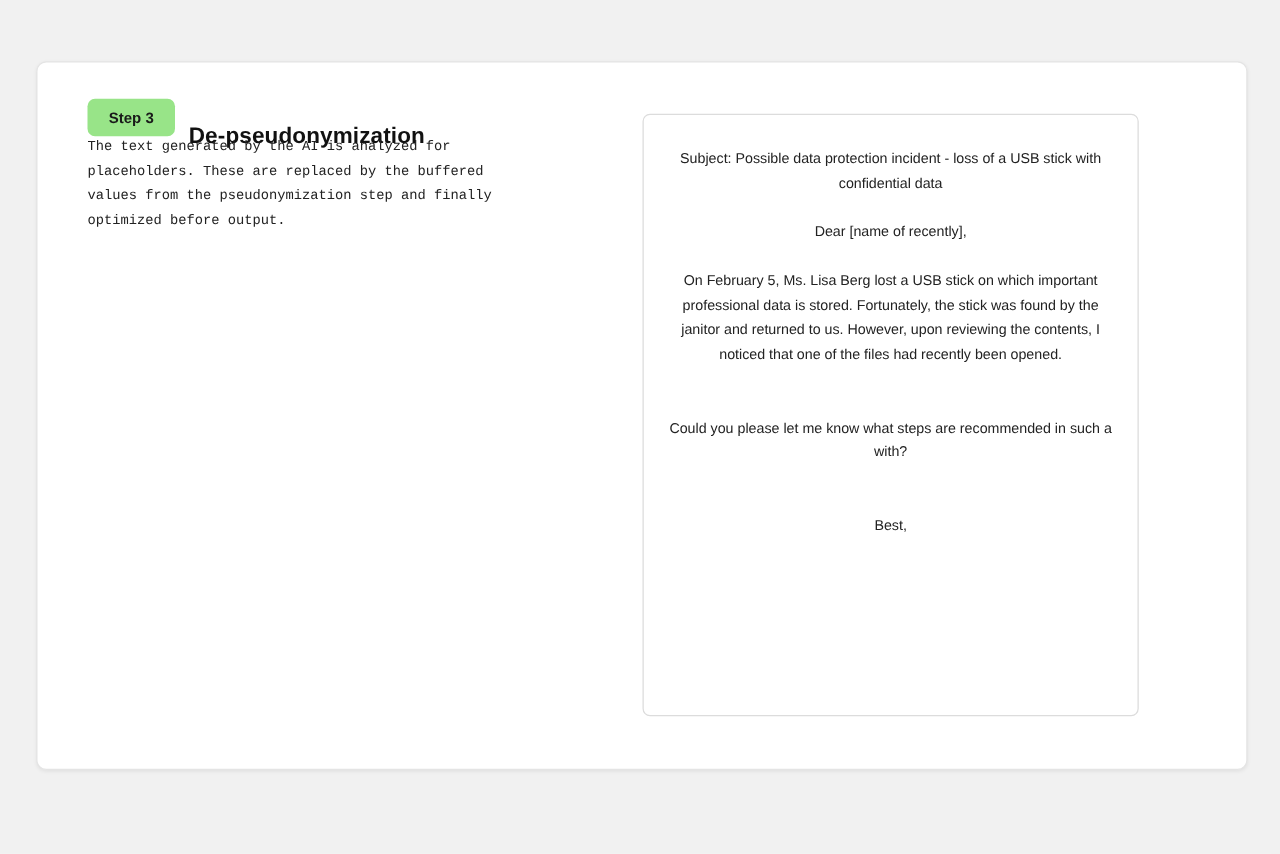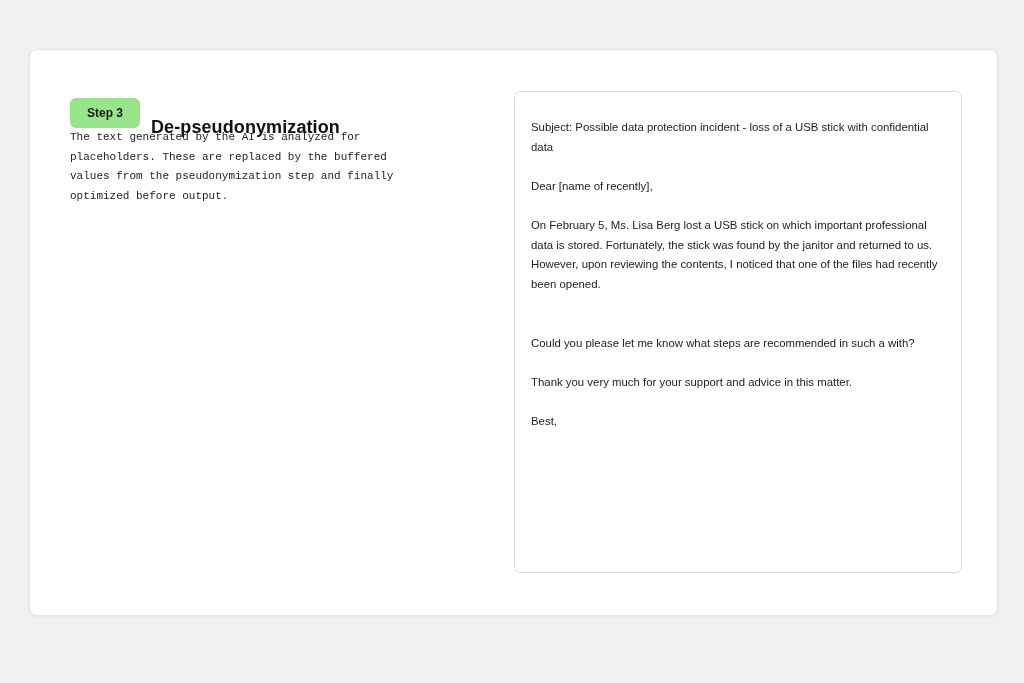--- a/index.html
+++ b/index.html
@@ -20,21 +20,21 @@
       height: 567px;
       background: #ffffff;
       border: 1px solid #e4e4e4;
       border-radius: 8px;
       box-shadow: 0 1px 3px rgba(0,0,0,0.06);
       box-sizing: border-box;
     }
     .left {
       position: absolute;
       left: 40px;
-      top: 48px;
+      top: 29px;
       width: 345px;
     }
     .header {
       display: flex;
       align-items: center;
       height: 30px;
     }
     .badge {
       background: #98e488;
       color: #1a1a1a;
@@ -59,26 +59,27 @@
     .desc {
       font-size: 11px;
       line-height: 19.7px;
       color: #222;
       font-family: Liberation Mono, monospace;
     }
     .output-box {
       position: absolute;
       left: 484px;
       top: 41px;
-      width: 448px;
+      width: 397px;
       height: 482px;
       border: 1px solid #dcdcdc;
       border-radius: 6px;
       box-sizing: border-box;
       padding: 26px 16px 0 16px;
+      text-align: center;
     }
     .output-box p {
       margin: 0;
       font-size: 11.4px;
       line-height: 19.6px;
       color: #222;
     }
     .gap { height: 19.6px; }
   </style>
 </head>
@@ -96,17 +97,16 @@
   <div class="output-box">
     <p>Subject: Possible data protection incident - loss of a USB stick with confidential data</p>
     <div class="gap"></div>
     <p>Dear [name of recently],</p>
     <div class="gap"></div>
     <p>On February 5, Ms. Lisa Berg lost a USB stick on which important professional data is stored. Fortunately, the stick was found by the janitor and returned to us. However, upon reviewing the contents, I noticed that one of the files had recently been opened.</p>
     <div class="gap"></div>
     <div class="gap"></div>
     <p>Could you please let me know what steps are recommended in such a with?</p>
     <div class="gap"></div>
-    <p>Thank you very much for your support and advice in this matter.</p>
     <div class="gap"></div>
     <p>Best,</p>
   </div>
 </div>
 
 </body></html>

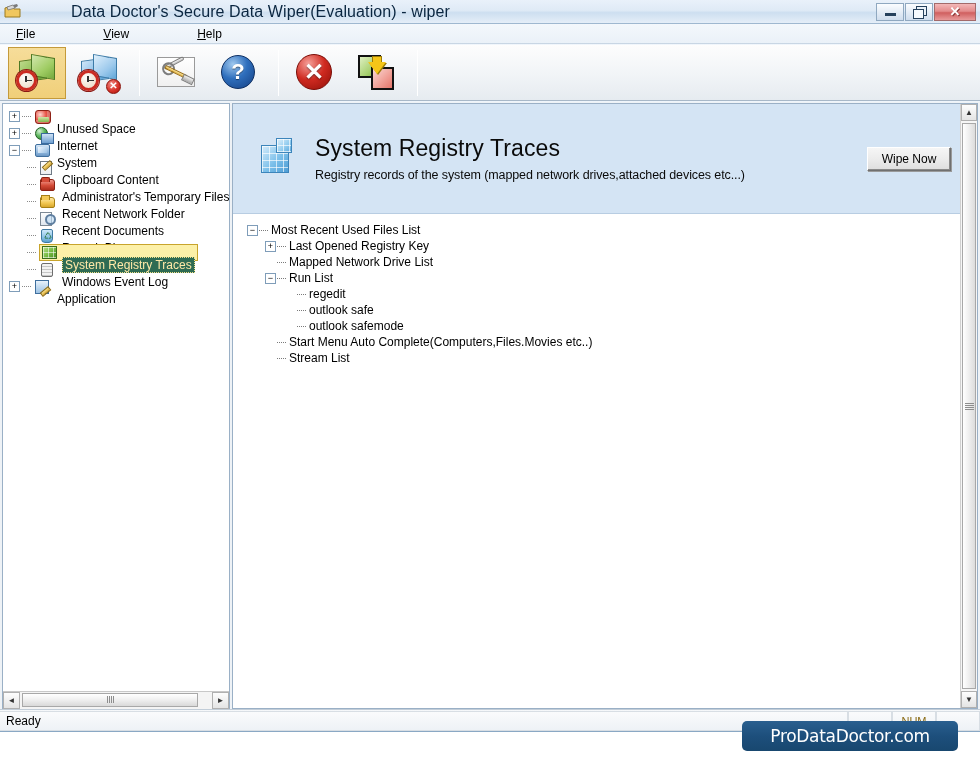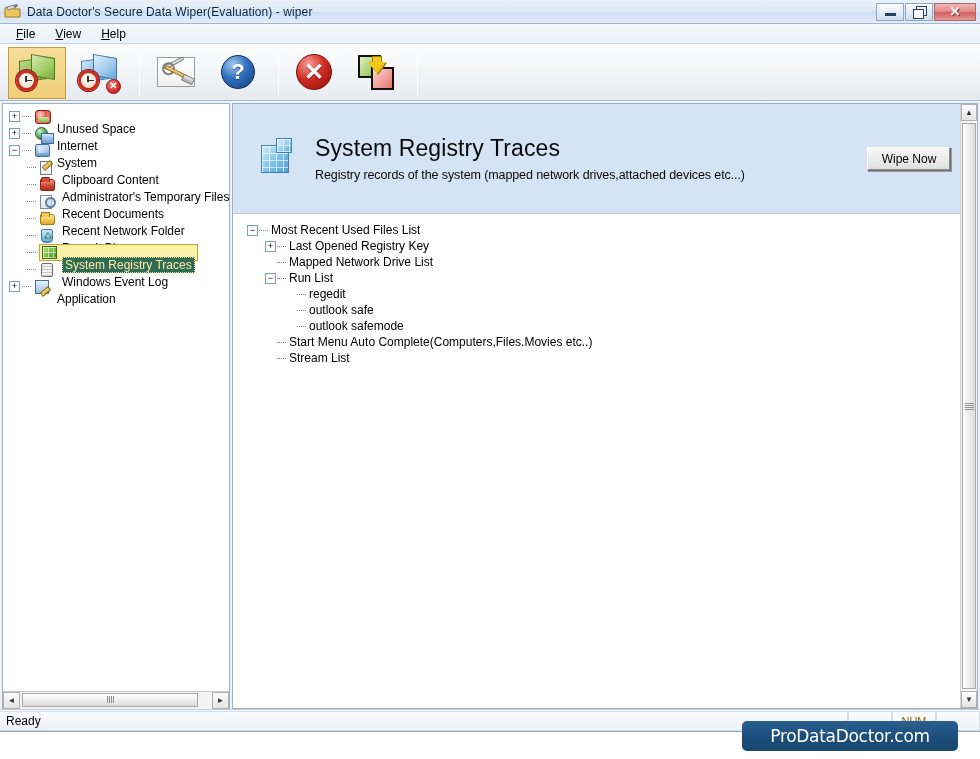--- a/index.html
+++ b/index.html
@@ -30,22 +30,22 @@
     position: absolute; left: 0; top: 0; width: 980px; height: 24px;
     background: linear-gradient(to bottom, #e9f1fa 0%, #dfeaf6 45%, #cddff0 55%, #e5eef8 100%);
     border-bottom: 1px solid #9fb8d0;
     display: flex; align-items: center;
   }
   .title-icon {
     width: 18px; height: 16px; margin-left: 4px; margin-right: 5px;
     position: relative; flex: 0 0 auto;
   }
   .title-text {
-    font-size: 12px; color: #0a2640; letter-spacing: 0.1px;
-    white-space: nowrap; flex: 1 1 auto;
+    font-size: 16px; color: #0a2640; letter-spacing: 0.1px;
+    white-space: nowrap; flex: 1 1 auto; margin-left: 44px;
   }
   .caption-buttons { display: flex; align-items: center; margin-right: 4px; gap: 0; }
   .cap-btn {
     width: 28px; height: 18px;
     border: 1px solid #8fa8c0;
     background: linear-gradient(to bottom, #fbfdff 0%, #e5edf6 50%, #cfdded 100%);
     display: flex; align-items: center; justify-content: center;
     margin-left: 1px;
   }
   .cap-btn.close {
@@ -66,21 +66,21 @@
   .cap-close-glyph {
     color: #ffffff; font-size: 13px; font-weight: bold; line-height: 13px;
     text-shadow: 1px 1px 0 #8a3a3a;
   }
 
   
   .menubar {
     position: absolute; left: 0; top: 24px; width: 980px; height: 20px;
     background: linear-gradient(to bottom, #f4f8fc 0%, #eaf1f8 100%);
     border-bottom: 1px solid #c8d6e4;
-    display: flex; align-items: center; padding-left: 6px;
+    display: flex; align-items: center; padding-left: 6px; gap: 48px;
   }
   .menu-item {
     font-size: 12px; color: #000; padding: 1px 10px; cursor: default;
     white-space: nowrap;
   }
   .menu-item u { text-decoration: underline; }
 
   
   .toolbar {
     position: absolute; left: 0; top: 45px; width: 980px; height: 56px;
@@ -661,31 +661,31 @@
             <div class="dots"></div>
             <div class="ticon">
                 <div class="ti ti-redfolder"></div>
               </div>
             <div class="tlabel">Administrator's Temporary Files</div>
           </div>
 
           <div class="tnode indent2">
             <div class="dots"></div>
             <div class="ticon">
+                <div class="ti ti-openfolder"></div>
+              </div>
+            <div class="tlabel">Recent Network Folder</div>
+          </div>
+
+          <div class="tnode indent2">
+            <div class="dots"></div>
+            <div class="ticon">
                 <div class="ti ti-doc"></div>
               </div>
             <div class="tlabel">Recent Documents</div>
-          </div>
-
-          <div class="tnode indent2">
-            <div class="dots"></div>
-            <div class="ticon">
-                <div class="ti ti-openfolder"></div>
-              </div>
-            <div class="tlabel">Recent Network Folder</div>
           </div>
 
           <div class="tnode indent2">
             <div class="dots"></div>
             <div class="ticon">
                 <div class="ti ti-bin"></div>
               </div>
             <div class="tlabel">RecycleBin</div>
           </div>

□ □ □ □

Activity
Whenever a line in the listing above includes the word "gradient", return that line.

Finished task
     background: linear-gradient(to bottom, #e9f1fa 0%, #dfeaf6 45%, #cddff0 55%, #e5eef8 100%);
     background: linear-gradient(to bottom, #fbfdff 0%, #e5edf6 50%, #cfdded 100%);
     background: linear-gradient(to bottom, #f4f8fc 0%, #eaf1f8 100%);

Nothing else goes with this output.